::: INFORMATION PROVIDED
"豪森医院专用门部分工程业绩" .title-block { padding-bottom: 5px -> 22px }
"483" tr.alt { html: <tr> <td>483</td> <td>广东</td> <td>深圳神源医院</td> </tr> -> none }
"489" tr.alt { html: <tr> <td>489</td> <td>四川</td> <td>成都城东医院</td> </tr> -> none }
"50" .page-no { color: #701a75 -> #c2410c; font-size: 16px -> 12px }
::::::
::: INFORMATION PROVIDED
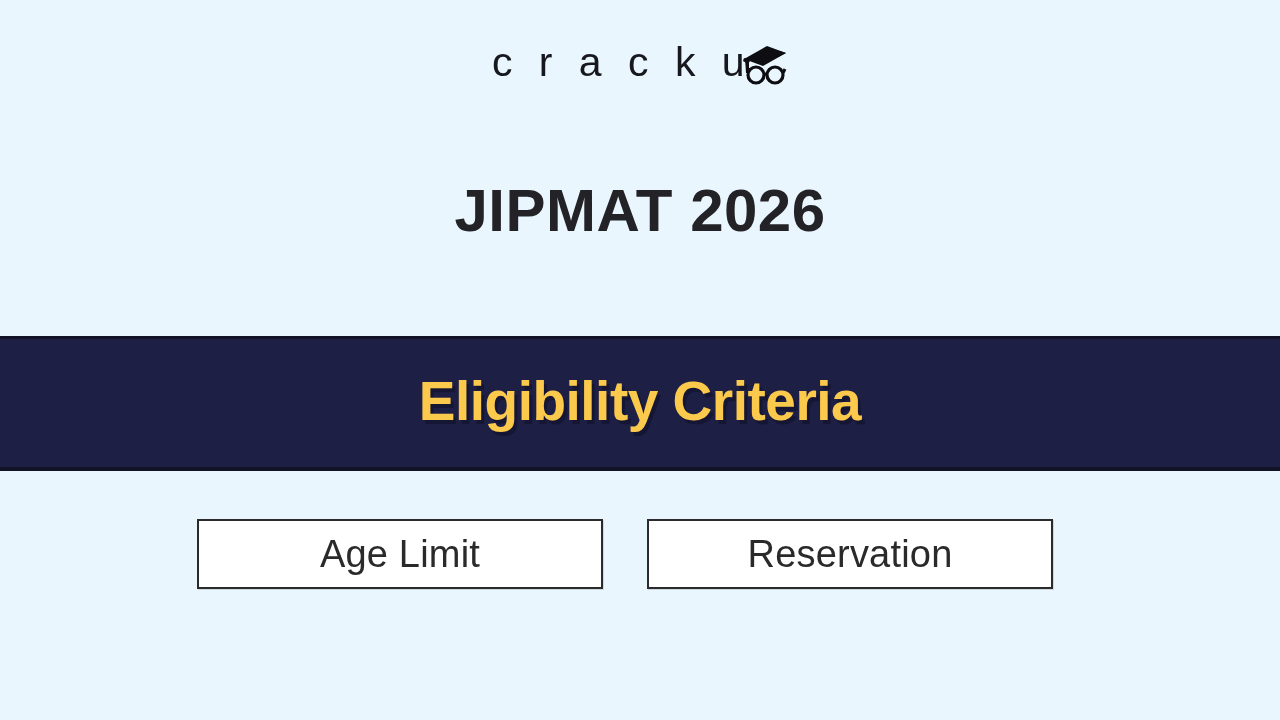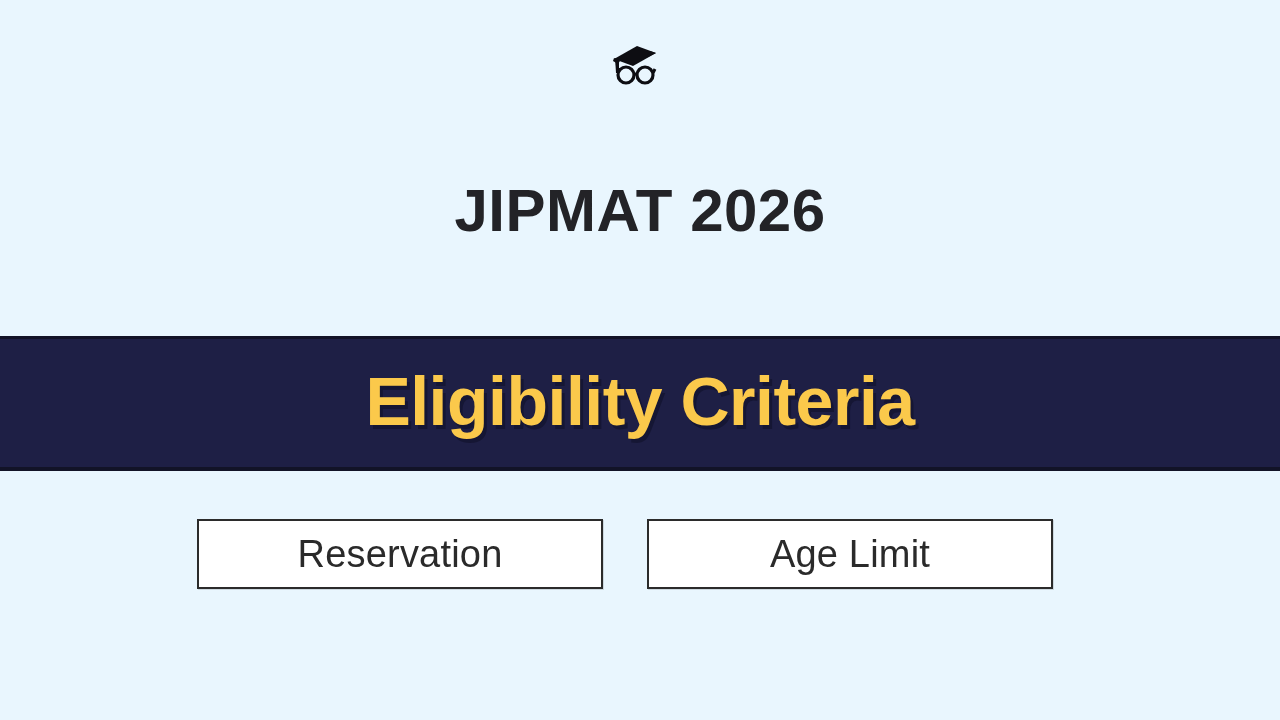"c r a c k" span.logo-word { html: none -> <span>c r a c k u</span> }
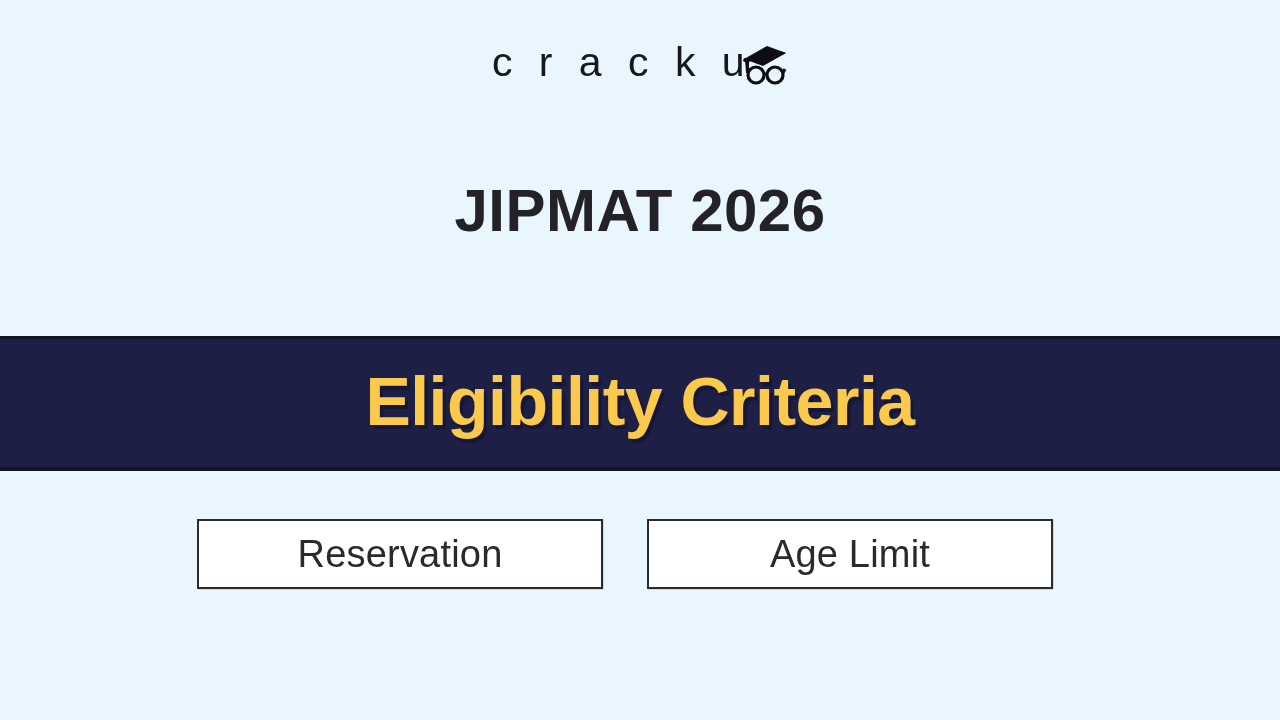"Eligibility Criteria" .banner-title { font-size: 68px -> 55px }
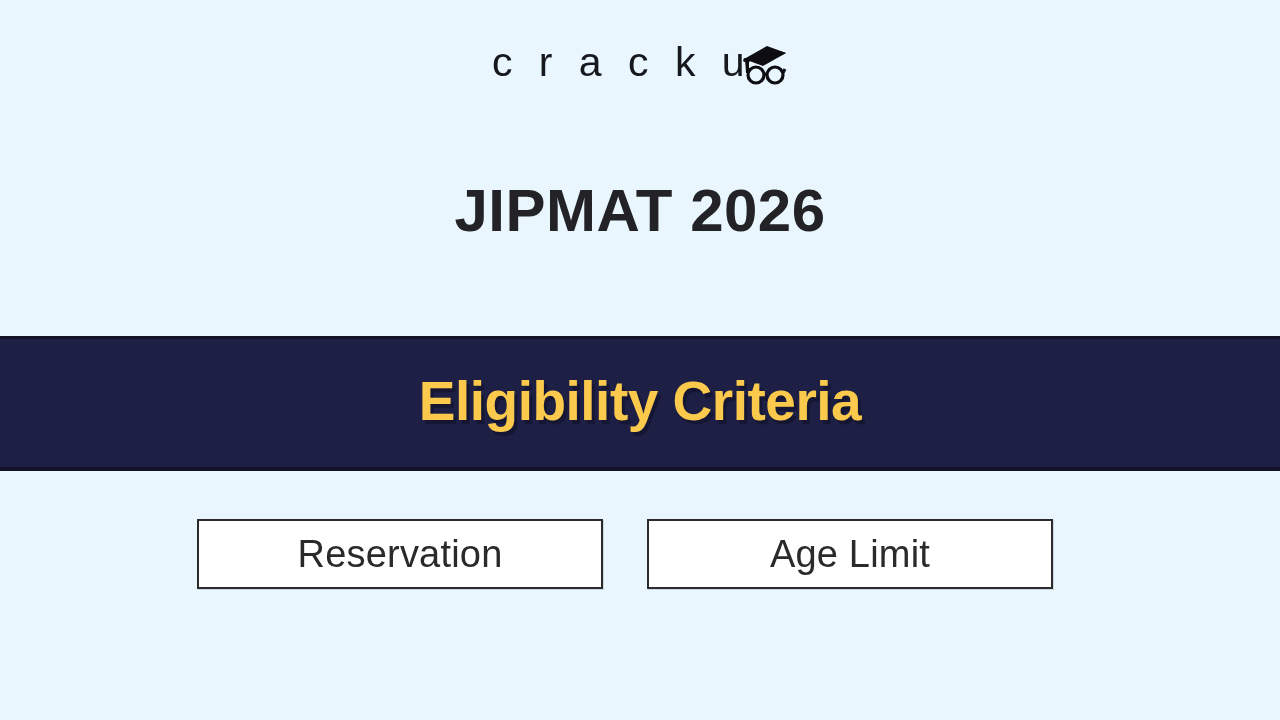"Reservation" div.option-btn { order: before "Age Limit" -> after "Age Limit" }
::::::
::: INFORMATION PROVIDED
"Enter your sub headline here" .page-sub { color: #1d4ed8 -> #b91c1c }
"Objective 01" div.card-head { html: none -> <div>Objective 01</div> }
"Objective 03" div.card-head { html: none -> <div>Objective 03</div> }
::::::
(WORK REQUEST) Of the lines above, retype only those from the line containing "html: <tr> <td>483</td>" through the line containing "color: #701a75 ->", including both, exactly.

(WRITTEN RESPONSE)
"483" tr.alt { html: <tr> <td>483</td> <td>广东</td> <td>深圳神源医院</td> </tr> -> none }
"489" tr.alt { html: <tr> <td>489</td> <td>四川</td> <td>成都城东医院</td> </tr> -> none }
"50" .page-no { color: #701a75 -> #c2410c; font-size: 16px -> 12px }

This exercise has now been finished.